While some of my recipes stem from wonderful restaurant dishes, others are created out of disappointment. Take for example this vegetable pasta dish. I had gone to a favorite restaurant of mine, ordered their seasonal veg-friendly pasta, and received one of the most disappointing meals I’ve had in some time. The ratio of pasta to vegetables sat somewhere around 10:1 and there was no sauce. None. I’m not one for overly sauce pasta but this took that to an extreme.
And so, I set out to right that pasta dish with an easy summer recipe. I love tossing all the summer vegetables into a pan- it’s hard to mess it up. Add to that a few chickpeas and enough cream/veg-friendly parmesan and you have yourself a meal. Use what you have on hand, swap the pasta for grains, or toss in some homemade pesto: everything is fair-game in this vegetable pasta!Print
A hearty summer pasta that uses chickpeas to bulk up the recipe and a bit of heavy cream and parmesan to create a simple sauce.
- 1/2 medium yellow onion
- 1 small to medium zucchini
- 5 to 6 small sweet peppers
- 1 cup grape or cherry tomatoes
- 4 ounces pasta
- 1 tablespoon olive oil
- 1 cup cooked chickpeas (drained and rinsed if using canned)
- 1/4 cup lightly packed basil, julienned
- 1/4 cup heavy cream
- 1/2 cup lightly packed parmesan
- 1/4 teaspoon sea salt
- 1/4 teaspoon freshly ground black pepper
- Prepare the vegetables: dice the onion and zucchini into similar sized pieces and slice the smaller peppers into rings. Slice the tomatoes in half. Start the pasta cooking and cook until al dente.
- Heat a large, high-sided skillet over medium heat. Add the olive oil, followed by the vegetables. Saute until the vegetables are tender and browning, stirring occasionally; 8 to 10 minutes. Add in the chickpeas and basil, cooking and stirring until the chickpeas are warm.

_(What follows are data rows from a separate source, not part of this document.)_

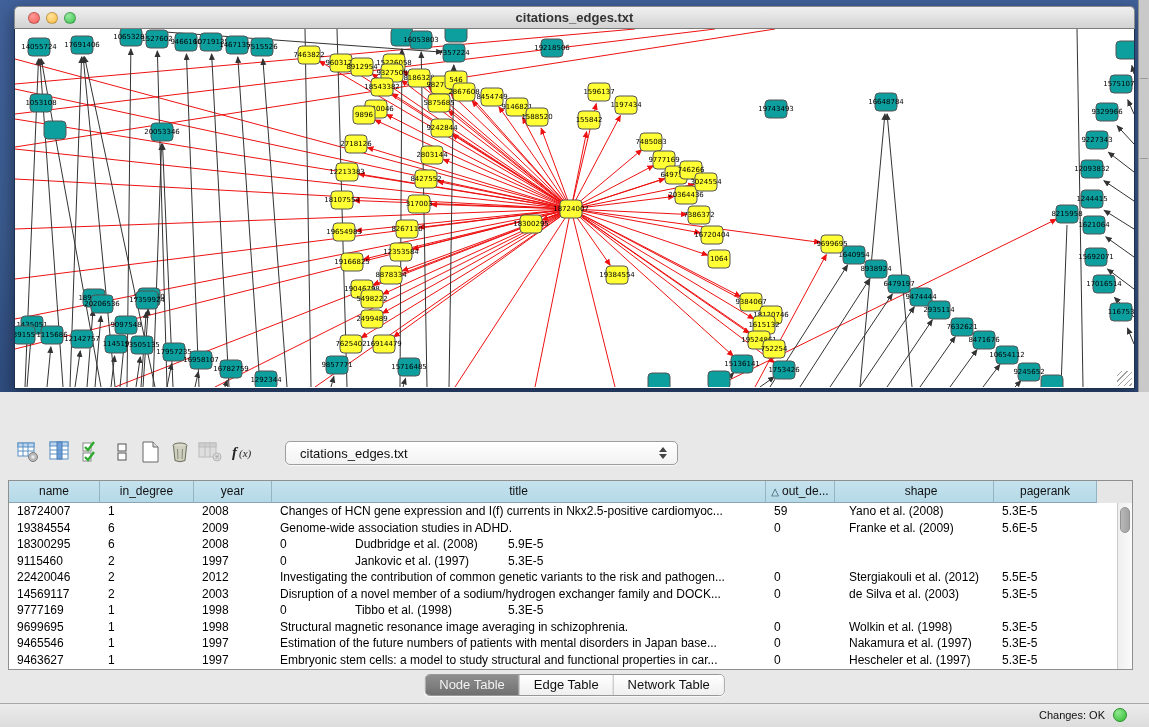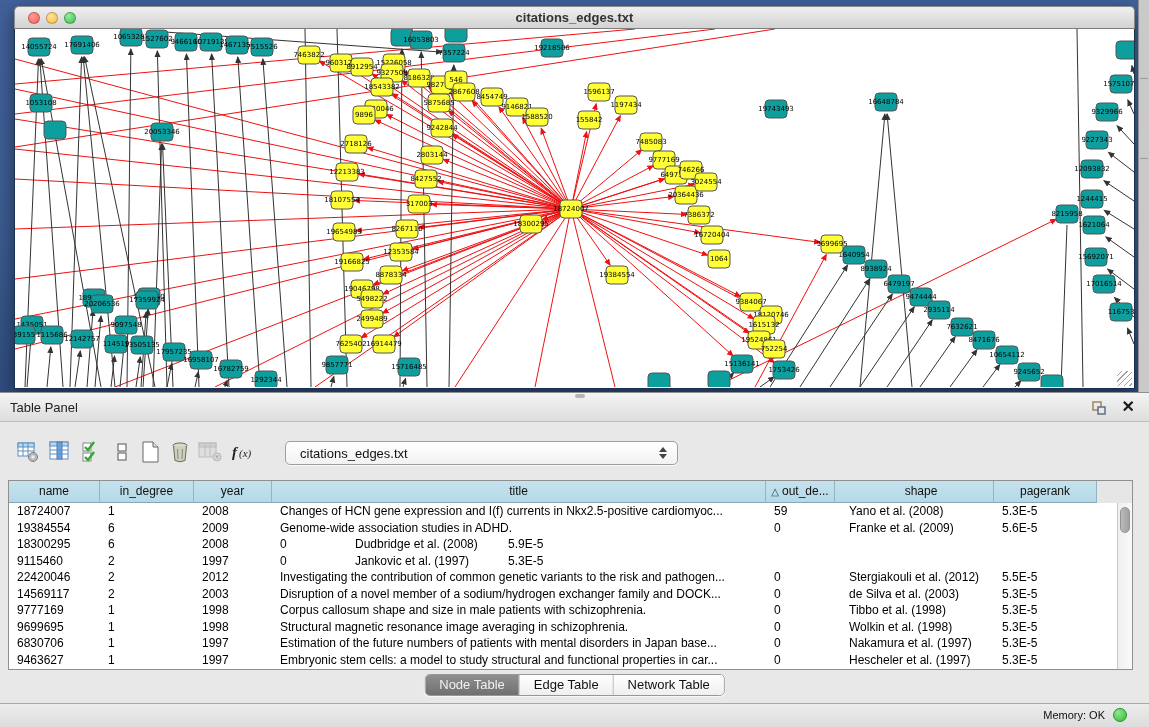--- a/index.html
+++ b/index.html
@@ -684,17 +684,6 @@
 </div>
 
 <div id="table-panel">
-  <div class="panel-header">
-    <span class="splitter-dot"></span>
-    <span class="ph-title">Table Panel</span>
-    <span class="float-icon">
-      <svg width="16" height="16">
-          <rect x="2" y="2" width="8" height="8" fill="none" stroke="#9c8a55" stroke-width="1.5"></rect>
-          <rect x="7" y="7" width="7" height="7" fill="#e8e8e8" stroke="#5d6f86" stroke-width="1.5"></rect>
-        </svg>
-    </span>
-    <span class="close-icon">✕</span>
-  </div>
 
   <div class="toolbar">
     <span class="tool-btn" style="left:14px">

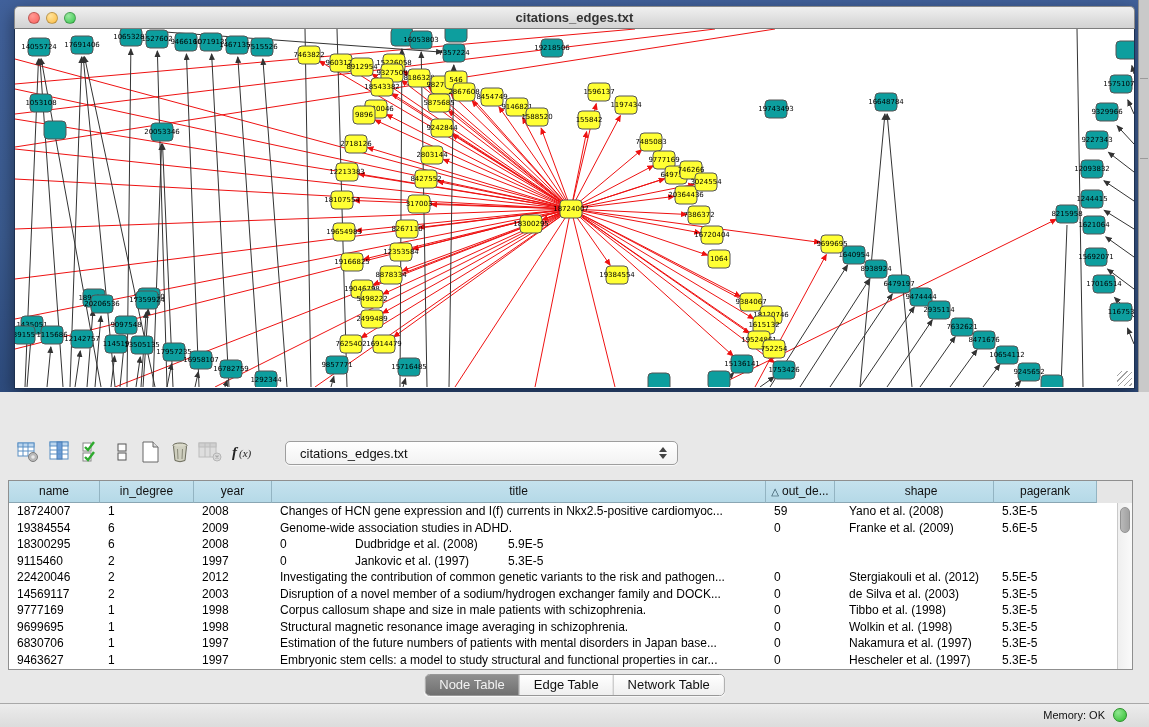--- a/index.html
+++ b/index.html
@@ -826,7 +826,6 @@
           <div class="td c0">9777169</div>
           <div class="td c1">1</div>
           <div class="td c2">1998</div>
-          <div class="td c3">Corpus callosum shape and size in male patients with schizophrenia.</div>
           <div class="td c4">0</div>
           <div class="td c5">Tibbo et al. (1998)</div>
           <div class="td c6">5.3E-5</div>

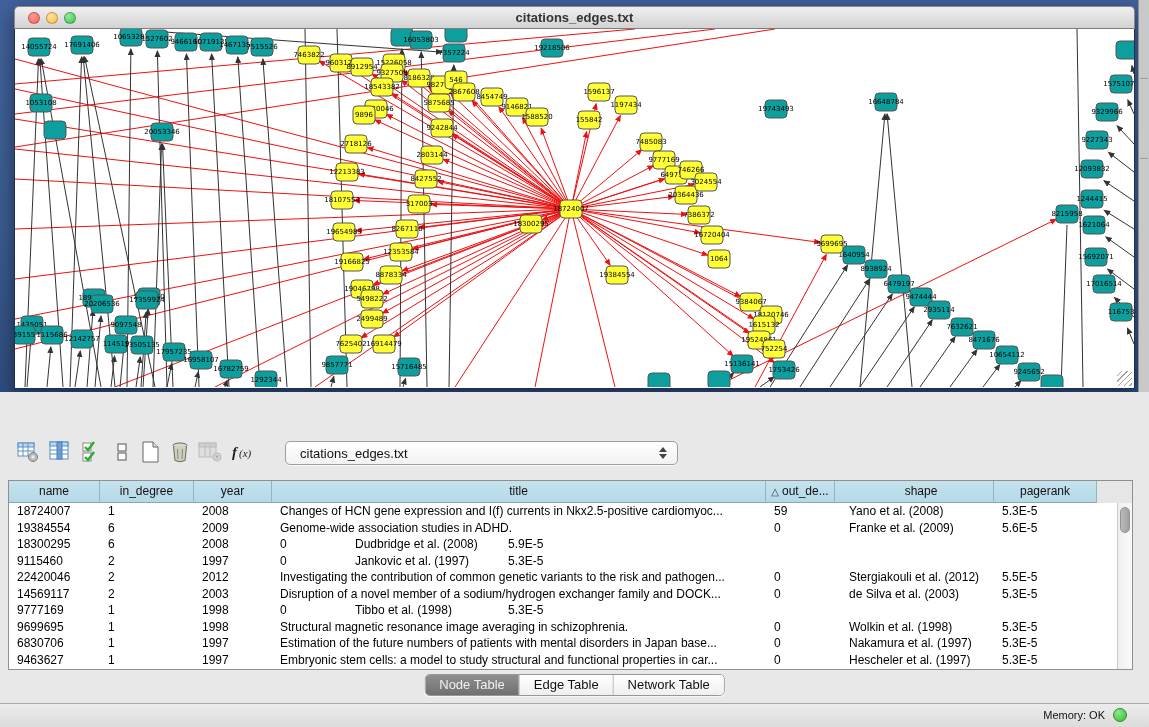--- a/index.html
+++ b/index.html
@@ -840,7 +840,7 @@
           <div class="td c6">5.3E-5</div>
         </div>
         <div class="trow">
-          <div class="td c0">6830706</div>
+          <div class="td c0">9465546</div>
           <div class="td c1">1</div>
           <div class="td c2">1997</div>
           <div class="td c3">Estimation of the future numbers of patients with mental disorders in Japan base...</div>

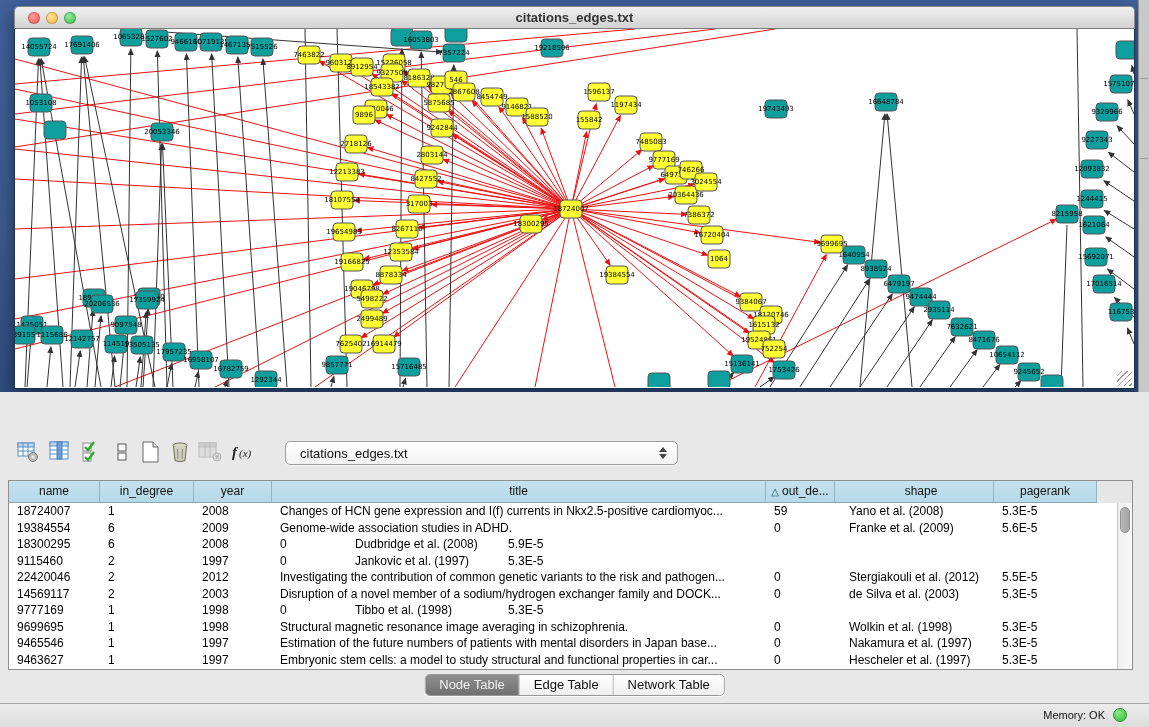--- a/index.html
+++ b/index.html
@@ -871,7 +871,7 @@
 </div>
 
 <div id="status-bar">
-  <span class="mem-label">Memory: OK</span>
+  <span class="mem-label">Changes: OK</span>
   <span class="mem-dot"></span>
 </div>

- Add in the pasta as well as the heavy cream, parmesan, salt and pepper. Stir to coat the noodles and melt the parmesan. Taste and adjust seasoning as desired.
Tips & Tricks: You could use smaller pasta, like the penne I used, or you could make this dish with a longer noodle, like spaghetti.
Nutrition: see the information.
- Calories: 362
- Sugar: 10.5
- Sodium: 431
- Fat: 14.6
- Saturated Fat: 6.5
- Carbohydrates: 44.1
- Fiber: 7.5
- Protein: 14.9
- Cholesterol: 30
Step by Step
Summer Vegetable Pasta
This is about as generic as a pasta dish comes, but I did that on purpose. Summer produce is a bit easier to work with than other seasonal produce because most of the time it’s best barely cooked and pairs well with so many different grains and pasta recipes.
Pesto: Skip the basil and stir in a hefty spoonful of pesto.
Grains: Not a pasta fan? Make the vegetables as written then add in the cream and cheese without the pasta. Use the mixture to top a grain bowl.
Vegan: The flavors in this pasta work well with a nut cream. I like using almond with the summer flavors but cashew would work well.
Chickpeas are always in my pantry. They make a quick meal, like these turmeric chickpeas, but can also serve as a great dip, deli sandwich, or addition to soup. They are versatile and a power boost to any meal.